Four Swarm Satellites In Space Were Not Authorized by FCC

By Keith Cowing
NASA Watch
March 9, 2018
Four Swarm Satellites In Space Were Not Authorized by FCC

FCC Accuses Stealthy Startup of Launching Rogue Satellites, IEEE Spectrum
“The only problem is, the Federal Communications Commission (FCC) had dismissed Swarm’s application for its experimental satellites a month earlier, on safety grounds. The FCC is responsible for regulating commercial satellites, including minimizing the chance of accidents in space. It feared that the four SpaceBees now orbiting the Earth would pose an unacceptable collision risk for other spacecraft. If confirmed, this would be the first ever unauthorized launch of commercial satellites.
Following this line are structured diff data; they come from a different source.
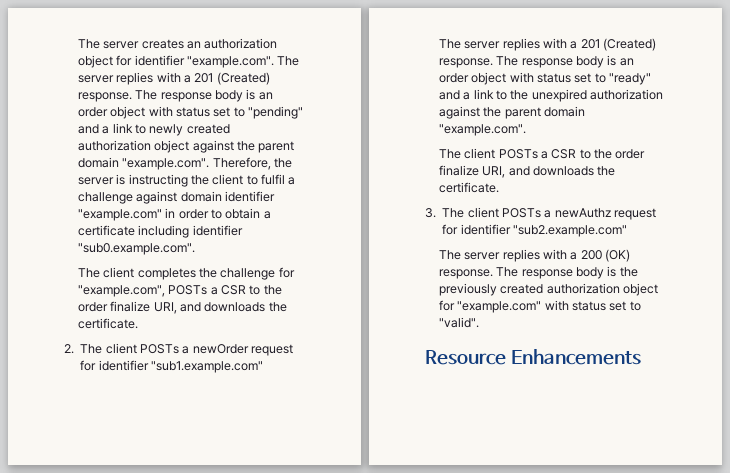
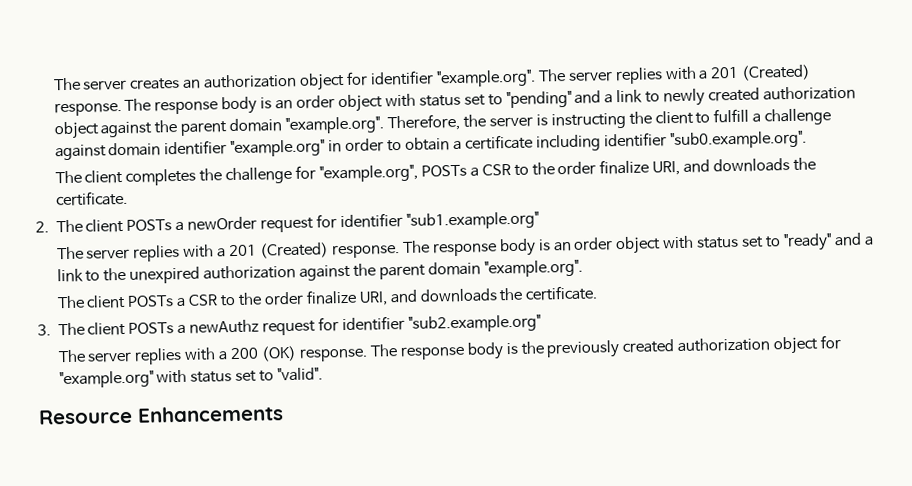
- The server creates an authorization object for identifier "example.com". The server replies with a 201 (Created) response.
+ The server creates an authorization object for identifier "example.org". The server replies with a 201 (Created) response.
- The response body is an order object with status set to "pending" and a link to newly created authorization object against the parent domain "example.com". Therefore, the server is instructing the client to fulfil a challenge against domain identifier "example.com" in order to obtain a certificate including identifier "sub0.example.com".
+ The response body is an order object with status set to "pending" and a link to newly created authorization object against the parent domain "example.org". Therefore, the server is instructing the client to fulfill a challenge against domain identifier "example.org" in order to obtain a certificate including identifier "sub0.example.org".
- The client completes the challenge for "example.com", POSTs a CSR to the order finalize URI, and downloads the certificate.
+ The client completes the challenge for "example.org", POSTs a CSR to the order finalize URI, and downloads the certificate.
- 2. The client POSTs a newOrder request for identifier "sub1.example.com"
+ 2. The client POSTs a newOrder request for identifier "sub1.example.org"
- The response body is an order object with status set to "ready" and a link to the unexpired authorization against the parent domain "example.com".
+ The response body is an order object with status set to "ready" and a link to the unexpired authorization against the parent domain "example.org".
- 3. The client POSTs a newAuthz request for identifier "sub2.example.com"
+ 3. The client POSTs a newAuthz request for identifier "sub2.example.org"
- The response body is the previously created authorization object for "example.com" with status set to "valid".
+ The response body is the previously created authorization object for "example.org" with status set to "valid".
On Wednesday, the FCC sent Swarm a letter revoking its authorization for a follow-up mission with four more satellites, due to launch next month. A pending application for a large market trial of Swarm’s system with two Fortune 100 companies could also be in jeopardy.”

NASA Watch founder, Explorers Club Fellow, ex-NASA, Away Teams, Journalist, Space & Astrobiology, Lapsed climber.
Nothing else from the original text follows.